[DESCRIPTION OF THE TASK] Every line from the one containing "- |─ index.html" to the one containing "- Veja ng build" in the records below, both included, must be set down exactly, and no other line.

####

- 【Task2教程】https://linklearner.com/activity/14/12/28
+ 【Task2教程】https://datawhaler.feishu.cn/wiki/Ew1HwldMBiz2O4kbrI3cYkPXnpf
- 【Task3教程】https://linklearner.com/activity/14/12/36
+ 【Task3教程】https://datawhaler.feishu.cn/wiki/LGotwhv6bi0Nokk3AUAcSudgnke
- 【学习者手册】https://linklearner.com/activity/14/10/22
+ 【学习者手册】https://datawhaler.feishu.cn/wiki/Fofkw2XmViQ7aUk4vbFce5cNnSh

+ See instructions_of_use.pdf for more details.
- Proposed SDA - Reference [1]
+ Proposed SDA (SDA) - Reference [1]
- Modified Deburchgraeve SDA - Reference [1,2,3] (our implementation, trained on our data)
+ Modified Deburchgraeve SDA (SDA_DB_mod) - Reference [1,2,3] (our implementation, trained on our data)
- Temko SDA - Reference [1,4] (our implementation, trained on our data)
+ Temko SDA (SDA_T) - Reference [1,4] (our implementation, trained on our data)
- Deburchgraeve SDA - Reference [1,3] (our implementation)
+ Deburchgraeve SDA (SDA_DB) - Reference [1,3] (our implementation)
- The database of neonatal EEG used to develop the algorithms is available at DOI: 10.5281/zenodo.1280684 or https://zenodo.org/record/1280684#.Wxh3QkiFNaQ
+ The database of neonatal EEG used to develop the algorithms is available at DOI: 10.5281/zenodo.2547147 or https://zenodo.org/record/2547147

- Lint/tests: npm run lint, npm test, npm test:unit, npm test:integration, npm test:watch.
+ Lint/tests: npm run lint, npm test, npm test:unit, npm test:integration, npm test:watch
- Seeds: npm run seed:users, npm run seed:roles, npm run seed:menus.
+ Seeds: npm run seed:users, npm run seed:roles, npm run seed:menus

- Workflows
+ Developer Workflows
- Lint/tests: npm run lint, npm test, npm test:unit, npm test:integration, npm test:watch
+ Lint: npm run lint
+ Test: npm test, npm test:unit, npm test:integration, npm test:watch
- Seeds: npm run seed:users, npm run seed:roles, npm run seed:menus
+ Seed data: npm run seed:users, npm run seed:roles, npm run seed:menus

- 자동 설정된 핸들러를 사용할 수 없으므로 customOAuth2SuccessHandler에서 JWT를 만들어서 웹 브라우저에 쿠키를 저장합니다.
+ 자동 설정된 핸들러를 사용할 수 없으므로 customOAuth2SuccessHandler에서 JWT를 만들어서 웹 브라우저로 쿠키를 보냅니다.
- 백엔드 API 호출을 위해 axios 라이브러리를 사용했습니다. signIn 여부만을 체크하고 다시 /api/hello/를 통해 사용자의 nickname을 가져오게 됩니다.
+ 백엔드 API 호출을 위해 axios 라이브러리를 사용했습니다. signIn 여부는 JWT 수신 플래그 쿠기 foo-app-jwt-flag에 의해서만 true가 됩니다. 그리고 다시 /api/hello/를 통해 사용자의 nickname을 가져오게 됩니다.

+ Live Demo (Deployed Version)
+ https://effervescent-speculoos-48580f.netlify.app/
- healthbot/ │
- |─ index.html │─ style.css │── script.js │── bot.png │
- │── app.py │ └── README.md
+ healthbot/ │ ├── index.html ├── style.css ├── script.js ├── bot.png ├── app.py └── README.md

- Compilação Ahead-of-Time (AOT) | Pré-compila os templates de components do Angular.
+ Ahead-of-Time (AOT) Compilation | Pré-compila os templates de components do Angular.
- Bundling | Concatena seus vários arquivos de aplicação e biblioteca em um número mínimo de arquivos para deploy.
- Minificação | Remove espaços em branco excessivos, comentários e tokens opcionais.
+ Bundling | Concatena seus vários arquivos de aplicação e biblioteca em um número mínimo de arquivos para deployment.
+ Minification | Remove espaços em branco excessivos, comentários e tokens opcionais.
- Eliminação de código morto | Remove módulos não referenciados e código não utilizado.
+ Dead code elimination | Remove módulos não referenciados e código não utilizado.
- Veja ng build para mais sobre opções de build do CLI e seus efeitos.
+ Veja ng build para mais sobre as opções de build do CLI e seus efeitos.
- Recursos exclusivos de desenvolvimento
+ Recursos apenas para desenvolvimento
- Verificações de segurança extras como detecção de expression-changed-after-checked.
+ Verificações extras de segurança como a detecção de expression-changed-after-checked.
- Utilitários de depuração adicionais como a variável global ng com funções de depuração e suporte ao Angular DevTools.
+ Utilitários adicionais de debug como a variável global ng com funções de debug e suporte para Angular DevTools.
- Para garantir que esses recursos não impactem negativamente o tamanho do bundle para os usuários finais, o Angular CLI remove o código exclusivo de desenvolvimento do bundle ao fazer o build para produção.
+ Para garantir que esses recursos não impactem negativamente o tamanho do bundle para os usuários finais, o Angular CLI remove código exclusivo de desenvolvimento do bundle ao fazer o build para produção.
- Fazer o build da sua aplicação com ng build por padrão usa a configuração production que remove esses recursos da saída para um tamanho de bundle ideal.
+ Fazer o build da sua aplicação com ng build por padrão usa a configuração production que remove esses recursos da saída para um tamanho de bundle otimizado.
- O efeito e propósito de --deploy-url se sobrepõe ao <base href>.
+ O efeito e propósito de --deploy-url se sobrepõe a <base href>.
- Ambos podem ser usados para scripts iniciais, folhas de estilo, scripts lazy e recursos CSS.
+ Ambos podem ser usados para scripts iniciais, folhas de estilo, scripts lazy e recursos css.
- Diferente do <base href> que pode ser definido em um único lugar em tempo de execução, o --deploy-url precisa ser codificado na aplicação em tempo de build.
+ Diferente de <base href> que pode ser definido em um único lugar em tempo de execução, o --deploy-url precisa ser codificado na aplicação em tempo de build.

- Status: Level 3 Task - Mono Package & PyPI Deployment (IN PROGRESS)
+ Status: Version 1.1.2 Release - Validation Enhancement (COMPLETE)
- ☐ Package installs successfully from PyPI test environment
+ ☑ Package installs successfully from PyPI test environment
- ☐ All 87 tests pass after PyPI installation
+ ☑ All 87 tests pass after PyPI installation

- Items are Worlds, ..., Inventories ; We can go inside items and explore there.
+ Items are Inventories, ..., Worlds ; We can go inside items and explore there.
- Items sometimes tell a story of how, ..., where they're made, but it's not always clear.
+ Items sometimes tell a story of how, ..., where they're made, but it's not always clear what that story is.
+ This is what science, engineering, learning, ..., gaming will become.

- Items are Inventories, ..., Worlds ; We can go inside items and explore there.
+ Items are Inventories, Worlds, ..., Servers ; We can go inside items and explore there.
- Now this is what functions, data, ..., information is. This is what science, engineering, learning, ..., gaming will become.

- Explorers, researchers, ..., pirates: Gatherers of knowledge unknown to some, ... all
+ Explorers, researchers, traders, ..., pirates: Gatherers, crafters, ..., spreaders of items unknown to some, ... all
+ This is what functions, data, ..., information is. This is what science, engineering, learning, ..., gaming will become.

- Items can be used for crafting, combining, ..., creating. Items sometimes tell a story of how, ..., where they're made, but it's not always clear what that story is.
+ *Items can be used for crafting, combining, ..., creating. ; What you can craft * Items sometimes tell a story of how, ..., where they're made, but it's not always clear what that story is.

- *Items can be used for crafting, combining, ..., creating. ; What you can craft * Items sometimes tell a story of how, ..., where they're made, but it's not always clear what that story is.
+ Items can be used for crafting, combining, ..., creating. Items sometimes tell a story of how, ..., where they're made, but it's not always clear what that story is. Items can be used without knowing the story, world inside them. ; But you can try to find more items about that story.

####

[EXERCISE OUTPUT]
- |─ index.html │─ style.css │── script.js │── bot.png │
- │── app.py │ └── README.md
+ healthbot/ │ ├── index.html ├── style.css ├── script.js ├── bot.png ├── app.py └── README.md

- Compilação Ahead-of-Time (AOT) | Pré-compila os templates de components do Angular.
+ Ahead-of-Time (AOT) Compilation | Pré-compila os templates de components do Angular.
- Bundling | Concatena seus vários arquivos de aplicação e biblioteca em um número mínimo de arquivos para deploy.
- Minificação | Remove espaços em branco excessivos, comentários e tokens opcionais.
+ Bundling | Concatena seus vários arquivos de aplicação e biblioteca em um número mínimo de arquivos para deployment.
+ Minification | Remove espaços em branco excessivos, comentários e tokens opcionais.
- Eliminação de código morto | Remove módulos não referenciados e código não utilizado.
+ Dead code elimination | Remove módulos não referenciados e código não utilizado.
- Veja ng build para mais sobre opções de build do CLI e seus efeitos.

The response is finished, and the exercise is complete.